Friday, 14 September 2012

Testing USB3 hub

This morning I was doing some more work on my wordpress plugin.

After lunch I was going through some old emails. One I got a week or so ago was from ebay, inviting me to write a review about my ebay purchases. The purchase specifically mentioned and linked to in the email was a Nikon Nikkormat EL 35mm SLR Film Camera Body Only. Only problem is, I never purchased that camera. I've not even bid on one or watched one.

I received my Sumvision USB 3 hub this afternoon, which I think must have some of the worst designed packaging ever.

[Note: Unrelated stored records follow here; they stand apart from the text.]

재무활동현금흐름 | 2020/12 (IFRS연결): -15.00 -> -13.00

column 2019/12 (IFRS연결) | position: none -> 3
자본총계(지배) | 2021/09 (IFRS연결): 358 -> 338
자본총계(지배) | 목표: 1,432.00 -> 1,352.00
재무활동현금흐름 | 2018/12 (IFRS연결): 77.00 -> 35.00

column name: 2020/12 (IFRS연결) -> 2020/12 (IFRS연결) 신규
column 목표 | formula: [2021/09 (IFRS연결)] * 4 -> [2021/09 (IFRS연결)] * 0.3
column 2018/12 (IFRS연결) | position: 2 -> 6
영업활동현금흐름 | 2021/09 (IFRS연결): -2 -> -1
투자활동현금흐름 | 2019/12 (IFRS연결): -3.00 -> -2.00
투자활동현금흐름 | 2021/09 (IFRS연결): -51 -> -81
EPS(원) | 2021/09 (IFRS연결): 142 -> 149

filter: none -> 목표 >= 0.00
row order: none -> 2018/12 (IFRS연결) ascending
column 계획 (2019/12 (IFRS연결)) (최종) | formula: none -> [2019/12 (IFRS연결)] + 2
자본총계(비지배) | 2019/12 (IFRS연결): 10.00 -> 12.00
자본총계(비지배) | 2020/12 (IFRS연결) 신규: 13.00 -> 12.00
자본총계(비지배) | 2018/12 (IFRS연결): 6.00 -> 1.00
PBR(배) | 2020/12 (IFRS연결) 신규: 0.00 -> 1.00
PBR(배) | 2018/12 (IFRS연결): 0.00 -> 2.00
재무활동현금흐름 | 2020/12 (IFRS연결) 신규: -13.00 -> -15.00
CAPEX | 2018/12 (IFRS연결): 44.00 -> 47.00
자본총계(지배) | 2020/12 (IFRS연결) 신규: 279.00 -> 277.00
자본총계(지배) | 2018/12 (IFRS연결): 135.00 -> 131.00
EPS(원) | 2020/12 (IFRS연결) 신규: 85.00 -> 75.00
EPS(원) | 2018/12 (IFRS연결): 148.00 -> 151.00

What are all those bright coloured lines and the Comics-sans-esque font about? The package is also much larger than it needs to be. It just contains the hub and a usb connection cable, the packaging doesn't need to be much larger than the hub itself.

When using the hub, the first time I tried it, I plugged it into my PC, and plugged my external HD case and card reader into the hub. I then copied a folder of images from a CF card in the card reader to the external HD. But the copy got stuck part-way through. It actually messed up my PC, and I could only get my PC to shut down by unplugging the hub. Task Manager wouldn't kill the copying process for some reason. Process Lasso couldn't kill it either.

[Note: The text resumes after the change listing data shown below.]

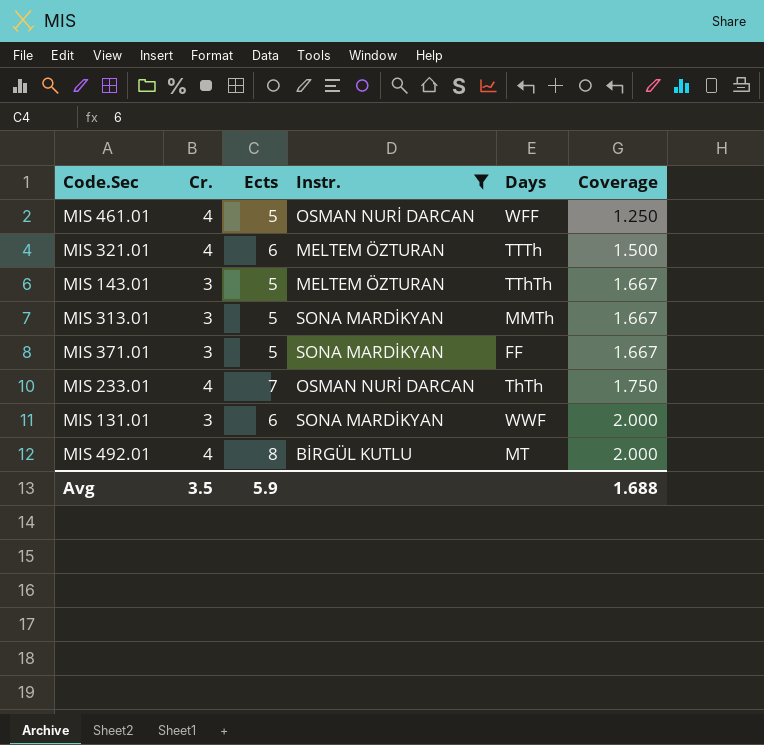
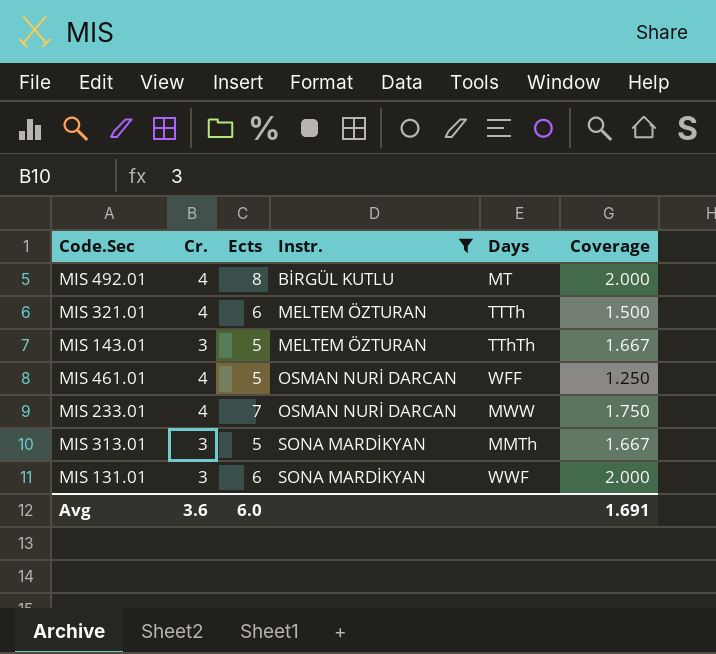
row order: Coverage ascending -> Instr. ascending
row MIS 371.01: 3 | 5 | SONA MARDİKYAN | FF | 1.667 -> none
MIS 233.01 | Days: ThTh -> MWW
Avg | Cr.: 3.5 -> 3.6
Avg | Ects: 5.9 -> 6.0
Avg | Coverage: 1.688 -> 1.691

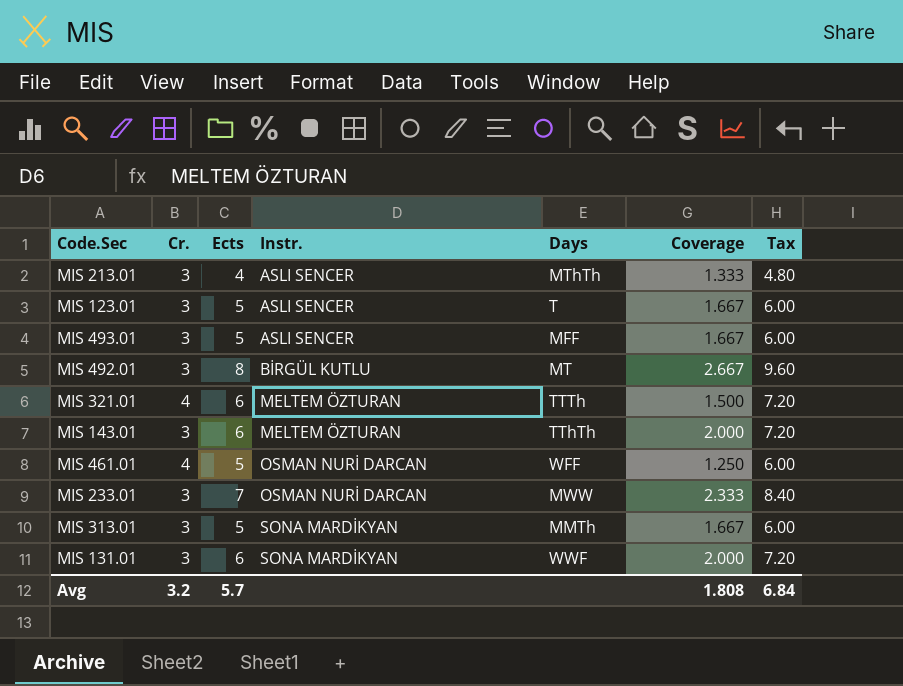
filter: Instr. != ASLI SENCER -> none
column Tax | formula: none -> [Ects] * 1.2
MIS 492.01 | Cr.: 4 -> 3
MIS 492.01 | Coverage: 2.000 -> 2.667
MIS 143.01 | Ects: 5 -> 6
MIS 143.01 | Coverage: 1.667 -> 2.000
MIS 233.01 | Cr.: 4 -> 3
MIS 233.01 | Coverage: 1.750 -> 2.333
Avg | Cr.: 3.6 -> 3.2
Avg | Ects: 6.0 -> 5.7
Avg | Coverage: 1.691 -> 1.808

I tried again (with a different HD), and this time the copy went smoothly. I then tried with the hub connected to my Nexus 7 instead of the PC. But I couldn't write to the (NTFS formatted) HD. After much messing about, I found the following worked:

  • Plug HD and card reader into USB hub. Plug hub into Nexus 7. Stickmount will auto mount the card reader. Switch on the HD, and stickmount will auto mount the HD.
  • Open Paragon NFTS/HFS+. It will mount the HD. Unmount the HD in Paragon. Mount the HD again, and choose the auto location (/sdcard/ParagonNTFS).
  • Now you can access the HD contents via /sdcard/ParagonNTFS, and it should be writeable.

I thought that because I was using the Motley Kernel (which is supposed to have NTFS rw support), that copying files to the HD would be easy (and not require extra software like Paragon NTFS/HFS+). But obviously I was wrong. The strange thing is that when the drive is mounted through stickmount, but not Paragon, then the drive contents show their properties as being writeable. But if you do try to write to the drive, you just get an operation failed message.

Also, when Paragon first mounts the drive, it is not writeable. You need to unmount it in Paragon and then mount it again to make it writeable. Very strange.

I still need to see how the whole setup will work when trying to copy multiple cards to the HD. That will be my task for tomorrow.

In the evening I watched an episode of Dai Rangers, which was very skill. The bad guy was a magnet priest who kept saying degauss. He put different polarities on people and objects so they either repelled or attracted each other. Very funny.

After that I went out on a walk. There was a nice pre-sunset, but I was too late for that. The sun set behind a bank of cloud, the sky was probably still reasonable, by the way I walked you couldn't see down to the horizon. I think in future I would need to go out straight after dinner (around 6.15pm) to get sunset photos.